Background: Due to its late stage of diagnosis lung cancer is the commonest cause of death from cancer in the UK. Existing epidemiological risk models in clinical usage, which have Positive Predictive Values (PPV) of less than 10%, do not consider the temporal relations expressed in sequential electronic health record (EHR) data. We aimed to build a model for lung cancer early detection in primary care using machine learning with deep 'transformer' models on EHR data to learn from these complex sequential 'care pathways'.

Methods: We split the Whole Systems Integrated Care (WSIC) dataset into 70% training and 30% validation.
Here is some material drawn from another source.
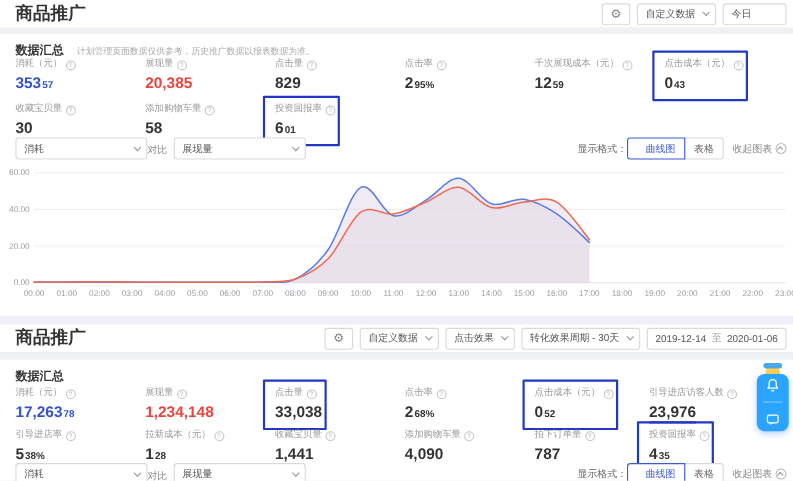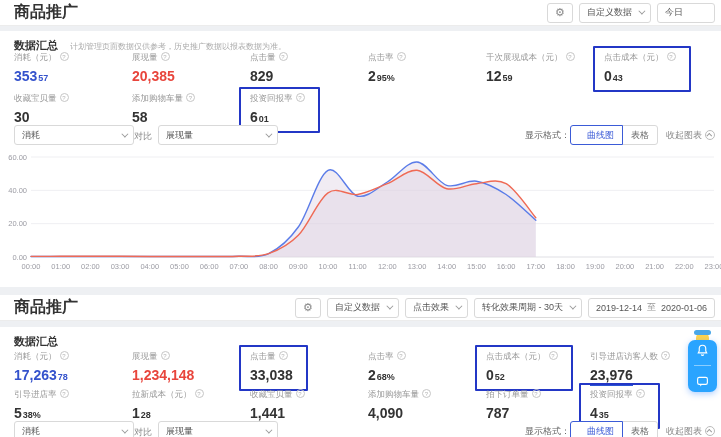"消耗（元）" .mlabel { align-items: flex-start -> flex-end }
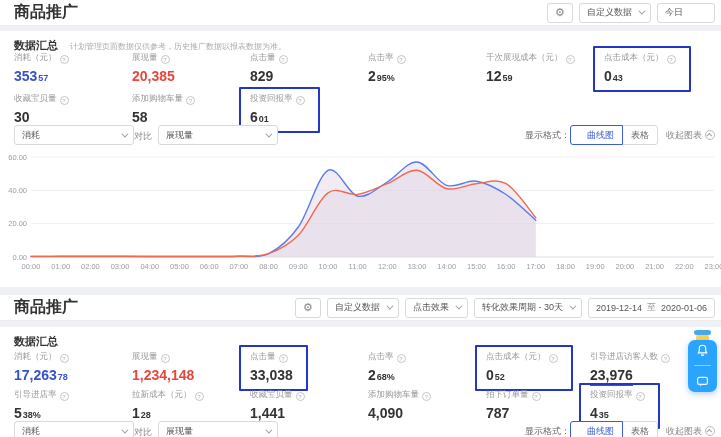"点击成本（元）" .hl { padding: 4px 13px 5px 9px -> 4px 2px 5px 9px }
Within the training set we created a case-control study with lung cancer cases and control cases of 'other' cancers or respiratory conditions or 'other' non cancer conditions. Based on 3,303,992 patients from January 1981 to December 2020 there were 11,847 lung cancer cases. 5789 cases and 7240 controls were used for training and 50,000 randomly selected patients out of the whole validation population of 368,906 for validation. GP EHR data going back three years from the date of diagnosis less the most recent one months were semantically pre-processed by mapping from more than 30,000 terms to 450. Model building was performed using ALBERT with a Logistic Regression Classifier (LRC) head. Clustering was explored using k-means. An additional regression model alone was built on the pre-processed data as a comparator.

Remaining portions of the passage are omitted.